Move early, learn faster
Roberta Fusaro: You’ve spent much of your career helping organizations transform through technology. As you look back at previous digital trends, what lessons do you think leaders need to remember most as they navigate the world of AI?
Tanguy Catlin: I think most people have been thinking about technology or innovation as a zero-sum game. I do believe that when you look at the evidence, every new general-purpose technology has actually significantly increased the size of market and value creation.
I think that’s very important because many people are fearful of the impact that technology will have without actually recognizing that it could be a significant unlock. To me, you must be thoughtful about the risk but embrace the fact that a productivity tool will significantly expand the size of many markets.
Many people are fearful of the impact that technology will have without actually recognizing that it could be a significant unlock.

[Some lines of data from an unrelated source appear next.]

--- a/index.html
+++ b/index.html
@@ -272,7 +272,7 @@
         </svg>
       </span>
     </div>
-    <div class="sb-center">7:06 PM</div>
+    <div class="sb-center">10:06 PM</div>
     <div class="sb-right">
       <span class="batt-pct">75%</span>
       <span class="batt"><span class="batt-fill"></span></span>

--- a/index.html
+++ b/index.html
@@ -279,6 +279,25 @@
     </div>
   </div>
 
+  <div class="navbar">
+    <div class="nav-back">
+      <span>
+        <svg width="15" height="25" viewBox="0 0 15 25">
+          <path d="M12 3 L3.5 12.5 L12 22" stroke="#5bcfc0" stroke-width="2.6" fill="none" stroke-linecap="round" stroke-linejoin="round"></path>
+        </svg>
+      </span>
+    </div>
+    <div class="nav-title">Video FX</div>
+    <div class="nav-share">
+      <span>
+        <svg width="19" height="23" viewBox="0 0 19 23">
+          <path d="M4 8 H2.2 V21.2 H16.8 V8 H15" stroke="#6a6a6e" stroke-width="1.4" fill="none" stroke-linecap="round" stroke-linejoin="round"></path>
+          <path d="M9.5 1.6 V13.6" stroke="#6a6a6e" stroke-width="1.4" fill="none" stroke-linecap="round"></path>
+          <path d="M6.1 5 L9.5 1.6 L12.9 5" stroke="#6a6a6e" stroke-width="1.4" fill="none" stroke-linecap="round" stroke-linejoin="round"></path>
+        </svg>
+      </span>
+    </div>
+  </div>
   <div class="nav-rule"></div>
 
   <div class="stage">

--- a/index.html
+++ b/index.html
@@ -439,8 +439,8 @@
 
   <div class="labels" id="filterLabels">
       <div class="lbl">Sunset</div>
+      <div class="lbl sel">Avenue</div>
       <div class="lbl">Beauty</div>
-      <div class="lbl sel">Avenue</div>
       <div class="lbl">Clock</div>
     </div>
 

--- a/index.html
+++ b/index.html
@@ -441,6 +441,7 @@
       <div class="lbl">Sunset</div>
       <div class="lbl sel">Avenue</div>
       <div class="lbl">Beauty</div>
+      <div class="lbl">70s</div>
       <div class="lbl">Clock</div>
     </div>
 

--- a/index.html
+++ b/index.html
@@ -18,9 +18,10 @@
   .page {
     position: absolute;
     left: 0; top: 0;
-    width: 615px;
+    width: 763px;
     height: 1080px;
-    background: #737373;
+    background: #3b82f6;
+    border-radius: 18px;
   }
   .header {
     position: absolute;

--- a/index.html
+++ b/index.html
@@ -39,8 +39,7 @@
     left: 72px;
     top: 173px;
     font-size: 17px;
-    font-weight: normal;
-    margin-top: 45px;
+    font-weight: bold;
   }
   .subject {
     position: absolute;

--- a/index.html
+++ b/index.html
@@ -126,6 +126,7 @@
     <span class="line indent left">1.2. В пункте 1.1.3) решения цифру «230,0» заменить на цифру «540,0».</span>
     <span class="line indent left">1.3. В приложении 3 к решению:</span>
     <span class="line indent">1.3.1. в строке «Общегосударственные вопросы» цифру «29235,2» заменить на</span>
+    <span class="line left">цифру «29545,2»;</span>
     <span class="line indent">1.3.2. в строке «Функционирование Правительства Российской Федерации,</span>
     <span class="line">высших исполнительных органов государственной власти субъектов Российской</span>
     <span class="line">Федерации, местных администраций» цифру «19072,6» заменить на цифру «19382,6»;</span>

As the markets expand, the value typically accrues to a smaller number of participants as a “winners take all” dynamic takes hold. Those winners are emerging very early in those disruptive moments. Place some bets, evolve your pivoting model to move fast, and make sure that you are learning along the way so you can pivot when you need to.
Another thing I come back to is this notion that people are obsessed with technology. I think you should obsess about it with your people. Take a step back and try to figure out how you can move faster than you have before. As you do that, think through the change management and workforce transformations that will be necessary to go through that journey. That’s what I’ve seen over and over again, and I think that will be even more important this time around.